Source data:
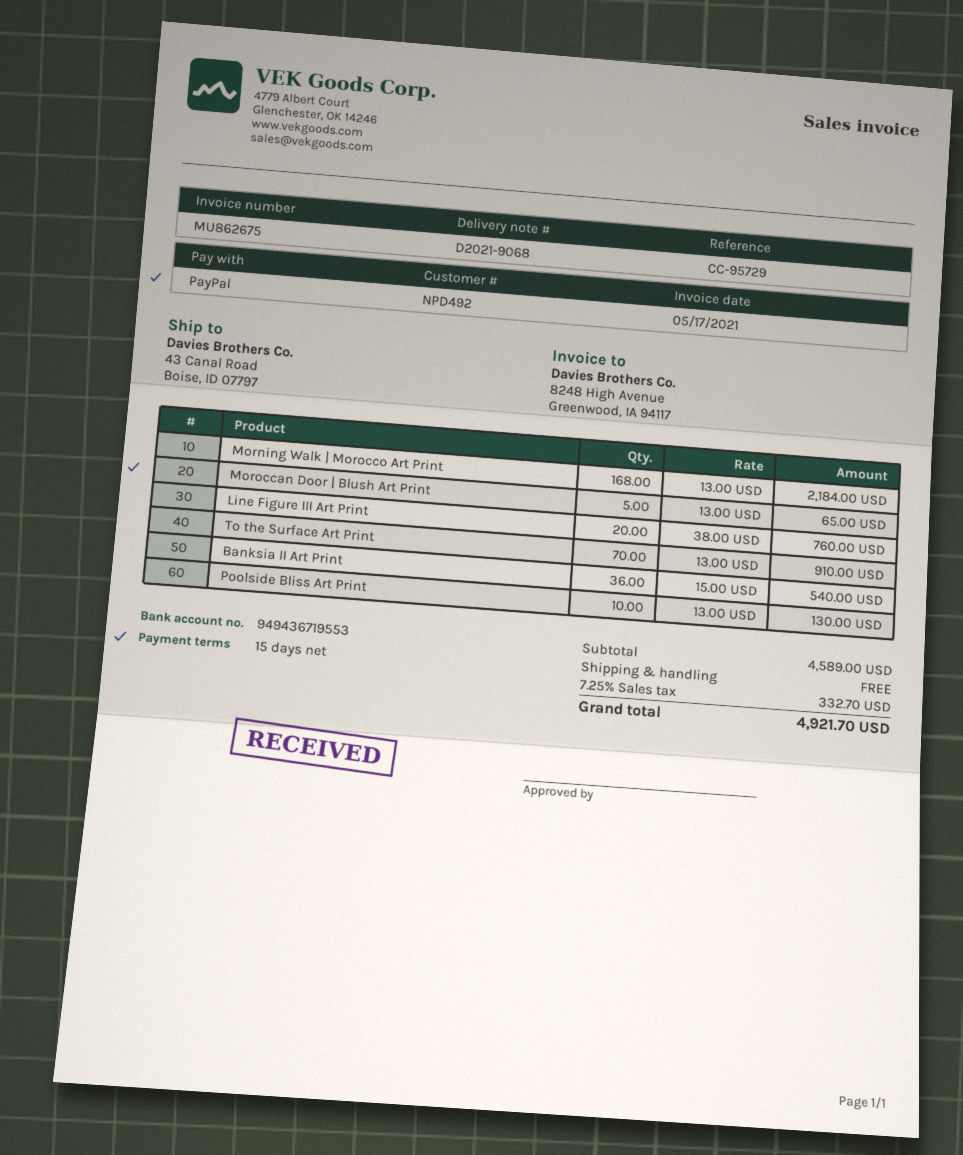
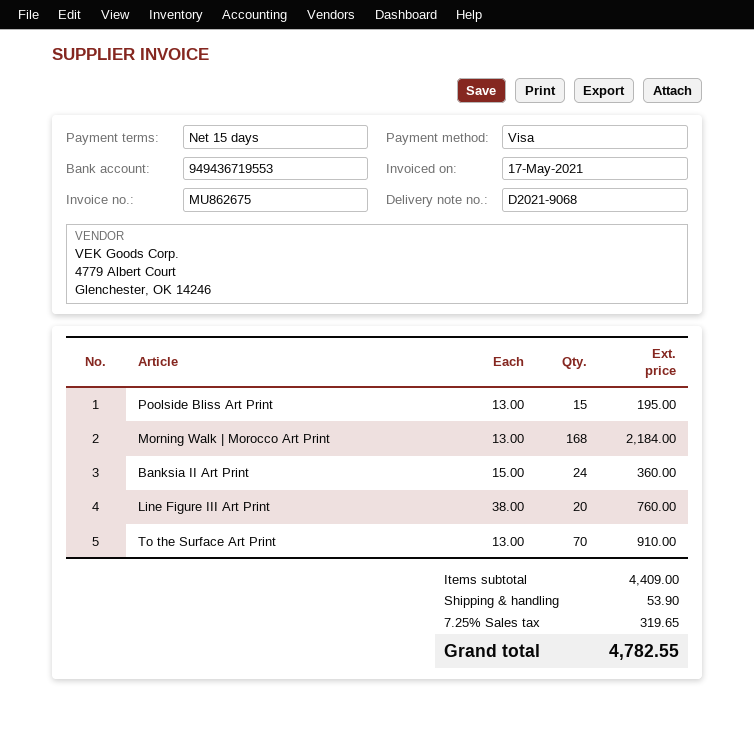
payment method: PayPal -> Visa
Moroccan Door | Blush Art Print: 5 x 13.00 = 65.00 -> none
Banksia II Art Print: 36 x 15.00 = 540.00 -> 24 x 15.00 = 360.00
Poolside Bliss Art Print: 10 x 13.00 = 130.00 -> 15 x 13.00 = 195.00
subtotal: 4589.00 -> 4409.00
shipping: 0.00 -> 53.90
tax: 7.25% = 332.70 -> 7.25% = 319.65
total: 4921.70 -> 4782.55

REQUIRED WORK:
Reproduce the records in full and leave the images behind.

THE ANSWER:
payment method: PayPal -> Visa
Moroccan Door | Blush Art Print: 5 x 13.00 = 65.00 -> none
Banksia II Art Print: 36 x 15.00 = 540.00 -> 24 x 15.00 = 360.00
Poolside Bliss Art Print: 10 x 13.00 = 130.00 -> 15 x 13.00 = 195.00
subtotal: 4589.00 -> 4409.00
shipping: 0.00 -> 53.90
tax: 7.25% = 332.70 -> 7.25% = 319.65
total: 4921.70 -> 4782.55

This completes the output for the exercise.